I was always shy, but I realized early in life that I enjoyed expressing myself through the written word. When I was in my teens or early twenties, I read about Theodore Roosevelt and the many different passions he pursued throughout his life, and I decided I would be someone like that. I decided that my life would focus on three overall passions. I decided that I wanted to be remembered as a journalist, as a historian and as a historical novelist.

I started writing in college newspapers at Del Mar College in Corpus Christi (The Foghorn) and at the University of Texas at Austin (The Daily Texan). I wrote book reviews, reviewed theater performances and movies, and contributed op-ed pieces. I was already deeply interested in history, and I convinced the editors at the Texan to let me write an occasional column on history. Ironically, I wasn’t interested in straight reporting and was too shy to speak to strangers, so I never became a reporter. I worked as a proofreader — what they call a copy editor — and as a page designer.

After college, I eventually got a job at the Corpus Christi Caller-Times. No matter how accomplished you may be, always swallow your pride and start at the bottom — I started as a news assistant and junior copy editor — and work your way up. I did this even in college. Step by step. Prove yourself to your colleagues and to yourself.
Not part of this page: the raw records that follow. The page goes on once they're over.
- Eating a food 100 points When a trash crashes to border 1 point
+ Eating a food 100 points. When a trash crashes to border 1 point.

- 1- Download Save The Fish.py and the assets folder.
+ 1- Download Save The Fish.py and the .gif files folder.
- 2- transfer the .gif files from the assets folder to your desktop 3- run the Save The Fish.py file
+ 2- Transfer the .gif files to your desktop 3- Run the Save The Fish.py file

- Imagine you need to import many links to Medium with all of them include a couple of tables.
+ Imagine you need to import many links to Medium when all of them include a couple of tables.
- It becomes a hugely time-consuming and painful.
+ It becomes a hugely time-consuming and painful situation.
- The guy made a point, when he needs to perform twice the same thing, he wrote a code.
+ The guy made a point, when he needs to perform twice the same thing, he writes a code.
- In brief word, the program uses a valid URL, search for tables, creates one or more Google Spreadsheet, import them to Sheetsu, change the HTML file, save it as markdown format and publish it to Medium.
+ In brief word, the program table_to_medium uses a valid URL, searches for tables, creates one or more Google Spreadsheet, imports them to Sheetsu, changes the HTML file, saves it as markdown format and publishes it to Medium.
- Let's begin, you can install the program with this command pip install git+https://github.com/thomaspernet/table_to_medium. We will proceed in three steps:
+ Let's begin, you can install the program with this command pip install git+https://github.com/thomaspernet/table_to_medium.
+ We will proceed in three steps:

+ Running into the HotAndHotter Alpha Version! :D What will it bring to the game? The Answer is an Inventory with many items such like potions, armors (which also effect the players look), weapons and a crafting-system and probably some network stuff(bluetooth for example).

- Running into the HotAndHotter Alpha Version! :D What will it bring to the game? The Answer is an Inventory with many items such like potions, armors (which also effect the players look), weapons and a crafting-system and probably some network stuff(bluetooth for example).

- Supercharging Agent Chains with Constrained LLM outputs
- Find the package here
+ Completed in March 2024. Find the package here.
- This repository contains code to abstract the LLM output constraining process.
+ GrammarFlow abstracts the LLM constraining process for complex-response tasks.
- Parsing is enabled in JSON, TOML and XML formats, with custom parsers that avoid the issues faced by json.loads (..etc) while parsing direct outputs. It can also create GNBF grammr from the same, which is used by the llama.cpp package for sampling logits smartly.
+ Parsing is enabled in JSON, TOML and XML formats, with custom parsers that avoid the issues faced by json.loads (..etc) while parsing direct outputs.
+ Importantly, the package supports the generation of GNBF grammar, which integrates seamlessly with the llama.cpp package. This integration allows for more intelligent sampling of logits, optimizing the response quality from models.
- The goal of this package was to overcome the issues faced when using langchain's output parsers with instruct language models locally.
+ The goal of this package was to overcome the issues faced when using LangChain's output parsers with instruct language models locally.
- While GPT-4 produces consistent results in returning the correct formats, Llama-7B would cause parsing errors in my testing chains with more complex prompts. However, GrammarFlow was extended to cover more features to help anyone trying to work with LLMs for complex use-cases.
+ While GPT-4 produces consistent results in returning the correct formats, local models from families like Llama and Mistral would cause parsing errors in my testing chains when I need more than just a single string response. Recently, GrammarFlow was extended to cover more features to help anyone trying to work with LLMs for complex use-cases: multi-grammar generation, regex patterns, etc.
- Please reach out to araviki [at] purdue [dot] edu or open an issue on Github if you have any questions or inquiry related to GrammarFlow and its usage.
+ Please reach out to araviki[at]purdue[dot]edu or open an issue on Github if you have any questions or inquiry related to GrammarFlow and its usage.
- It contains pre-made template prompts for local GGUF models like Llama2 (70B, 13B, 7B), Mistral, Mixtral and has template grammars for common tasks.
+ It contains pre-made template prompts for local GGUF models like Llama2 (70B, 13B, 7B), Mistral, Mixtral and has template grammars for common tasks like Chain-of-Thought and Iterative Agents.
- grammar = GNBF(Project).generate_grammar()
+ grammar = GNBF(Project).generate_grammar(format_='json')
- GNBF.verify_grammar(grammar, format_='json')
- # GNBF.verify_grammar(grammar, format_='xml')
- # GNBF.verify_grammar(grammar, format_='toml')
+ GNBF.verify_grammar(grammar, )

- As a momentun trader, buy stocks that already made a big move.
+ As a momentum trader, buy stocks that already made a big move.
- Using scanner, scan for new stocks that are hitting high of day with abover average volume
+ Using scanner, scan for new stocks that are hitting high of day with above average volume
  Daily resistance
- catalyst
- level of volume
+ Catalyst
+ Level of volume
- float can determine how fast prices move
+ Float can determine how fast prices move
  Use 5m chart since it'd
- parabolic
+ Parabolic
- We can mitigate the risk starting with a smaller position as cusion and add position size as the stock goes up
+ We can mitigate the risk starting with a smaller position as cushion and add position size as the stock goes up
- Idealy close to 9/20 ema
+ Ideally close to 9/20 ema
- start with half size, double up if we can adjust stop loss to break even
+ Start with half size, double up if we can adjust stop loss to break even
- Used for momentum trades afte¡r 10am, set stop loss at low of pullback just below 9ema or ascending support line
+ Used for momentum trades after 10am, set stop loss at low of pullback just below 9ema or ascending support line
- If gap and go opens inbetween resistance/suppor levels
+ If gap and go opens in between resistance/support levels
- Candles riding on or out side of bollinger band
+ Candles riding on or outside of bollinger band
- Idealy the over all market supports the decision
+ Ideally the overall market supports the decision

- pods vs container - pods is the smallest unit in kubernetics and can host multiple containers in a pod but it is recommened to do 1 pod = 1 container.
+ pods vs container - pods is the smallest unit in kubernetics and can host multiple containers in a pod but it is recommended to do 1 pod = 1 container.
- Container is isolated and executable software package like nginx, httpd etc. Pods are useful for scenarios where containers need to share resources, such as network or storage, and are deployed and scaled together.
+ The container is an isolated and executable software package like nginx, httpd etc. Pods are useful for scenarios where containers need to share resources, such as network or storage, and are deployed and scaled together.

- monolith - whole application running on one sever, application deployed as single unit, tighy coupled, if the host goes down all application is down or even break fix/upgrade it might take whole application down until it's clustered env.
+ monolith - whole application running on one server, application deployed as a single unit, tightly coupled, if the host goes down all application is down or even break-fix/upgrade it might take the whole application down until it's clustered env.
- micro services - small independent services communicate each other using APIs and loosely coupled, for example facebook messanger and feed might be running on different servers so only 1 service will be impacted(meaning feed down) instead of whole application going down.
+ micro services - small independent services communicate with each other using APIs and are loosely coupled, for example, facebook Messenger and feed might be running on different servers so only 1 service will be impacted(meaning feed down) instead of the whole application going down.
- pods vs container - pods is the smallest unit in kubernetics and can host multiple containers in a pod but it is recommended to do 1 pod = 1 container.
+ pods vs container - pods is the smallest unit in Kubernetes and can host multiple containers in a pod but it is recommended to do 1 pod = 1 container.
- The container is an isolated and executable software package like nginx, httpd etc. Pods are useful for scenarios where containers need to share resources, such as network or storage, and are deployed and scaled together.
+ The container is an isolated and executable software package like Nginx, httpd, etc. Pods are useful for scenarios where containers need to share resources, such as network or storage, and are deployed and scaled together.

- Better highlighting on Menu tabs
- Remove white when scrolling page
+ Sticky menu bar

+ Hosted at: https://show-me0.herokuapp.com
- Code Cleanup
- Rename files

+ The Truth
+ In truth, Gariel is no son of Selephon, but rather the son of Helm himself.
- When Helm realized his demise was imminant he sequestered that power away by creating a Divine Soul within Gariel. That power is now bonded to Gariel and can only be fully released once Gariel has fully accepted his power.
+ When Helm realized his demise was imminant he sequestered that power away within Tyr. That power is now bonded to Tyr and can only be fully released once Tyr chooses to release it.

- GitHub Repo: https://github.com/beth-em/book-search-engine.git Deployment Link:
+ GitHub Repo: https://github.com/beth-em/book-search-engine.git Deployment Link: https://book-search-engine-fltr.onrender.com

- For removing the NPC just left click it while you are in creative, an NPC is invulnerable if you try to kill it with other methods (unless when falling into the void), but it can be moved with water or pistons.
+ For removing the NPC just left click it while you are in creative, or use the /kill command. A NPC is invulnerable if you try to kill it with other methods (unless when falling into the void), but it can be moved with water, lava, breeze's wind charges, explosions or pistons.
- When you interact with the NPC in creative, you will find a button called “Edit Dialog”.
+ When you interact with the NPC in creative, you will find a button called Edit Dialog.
Learn everything you can from everyone — they all know something you don’t.

Figure out how each job and experience can help you move on to the next job and take on the challenge. The college newspaper jobs helped me get the Caller-Times job. The Caller-Times job led to a similar job at the San Antonio Express-News. That editing and writing experience was invaluable in graduate school at Texas A&M-Corpus Christi and at the University of Texas at San Antonio. After several years in academics, as you know, I’m now an editor at Texas Public Radio. …

I had always been interested in current events and foreign affairs. I always saw journalism and history as two halves of the same heart, the two ends of the same spectrum of civilization. I had an old-fashioned idea that all smart people — writers, scientists, athletes, anyone — should all spend at least a year working in some capacity at a newspaper. It’s a great place to learn how to write clearly and succinctly. Experience the constant flow of information all around you and through you. Understand the value of journalism in a democracy. I equated journalism to public service or military service — an enriching challenge that benefits everyone. That’s what motivated me to enter journalism and become an editor. I feel it is noble work, just as noble as being a teacher. You are really making a difference as a journalist. I wish more people would participate in the industry. I wish it was better funded.

Working in a newspaper taught me to pay close attention to details and maintain a consistent sense of what’s important and what isn’t. It strengthened my capacity to deal with all kinds of different people and personalities and deepened my sympathy for the less fortunate, those without a voice, those who need help. You can’t be afraid of a newsroom’s chaos, and you have to have faith that you can bring a semblance of order to it all. Always view problems and setbacks as opportunities. Always.

You’ve got your foot in the door at the student newspaper. Stay with it. Work for free. Work for the experience. Work at one job, then at another, then another. Build up a body of experience and a body of work. Work in different departments. Figure what you don’t like doing and what you really like to do. Write book reviews. Learn about the newspaper’s website. If you want to work at a professional newspaper or radio station, bring them a wide variety of examples of the work you’ve done in college. That will take time but it’s doable and worth every second of effort. Talk to journalism professors and to the leaders of the college newspaper or radio station. When you have time, see if professional newspapers/news web sites need help from a smart college journalist. That’s great experience too.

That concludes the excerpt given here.